What is expected: Images do not belong in the copy. Set down all the entries exactly.

★ ★ ★ ★ ★ ★ ★

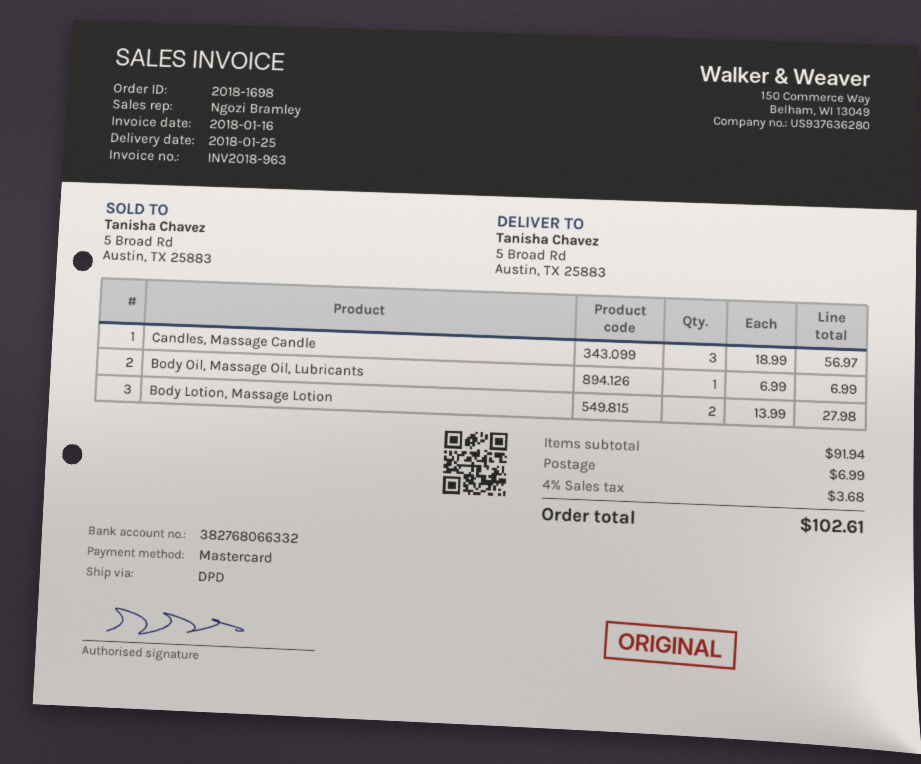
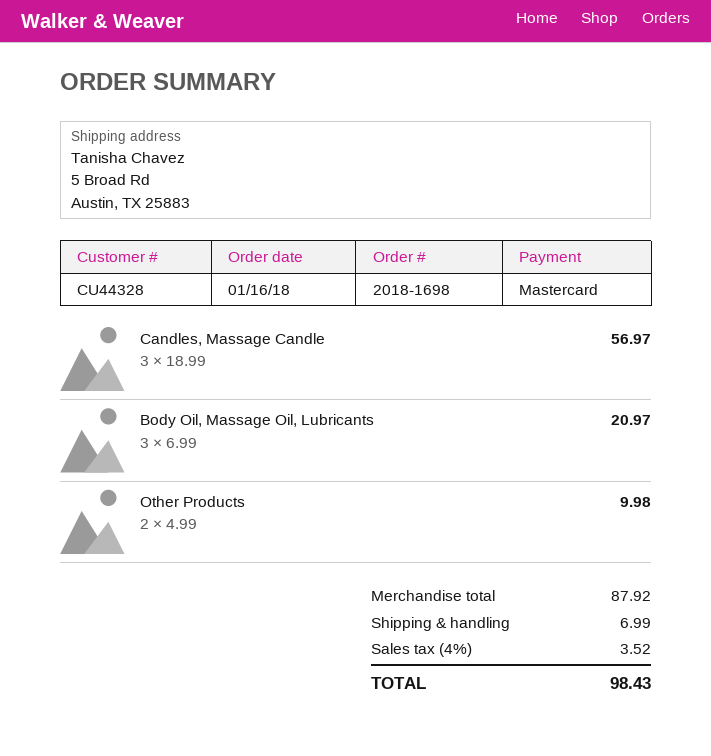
Body Oil, Massage Oil, Lubricants: 1 x 6.99 = 6.99 -> 3 x 6.99 = 20.97
Body Lotion, Massage Lotion: 2 x 13.99 = 27.98 -> none
Other Products: none -> 2 x 4.99 = 9.98
subtotal: 91.94 -> 87.92
tax: 4% = 3.68 -> 4% = 3.52
total: 102.61 -> 98.43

★ ★ ★ ★ ★ ★ ★

Result for this task:
Body Oil, Massage Oil, Lubricants: 1 x 6.99 = 6.99 -> 3 x 6.99 = 20.97
Body Lotion, Massage Lotion: 2 x 13.99 = 27.98 -> none
Other Products: none -> 2 x 4.99 = 9.98
subtotal: 91.94 -> 87.92
tax: 4% = 3.68 -> 4% = 3.52
total: 102.61 -> 98.43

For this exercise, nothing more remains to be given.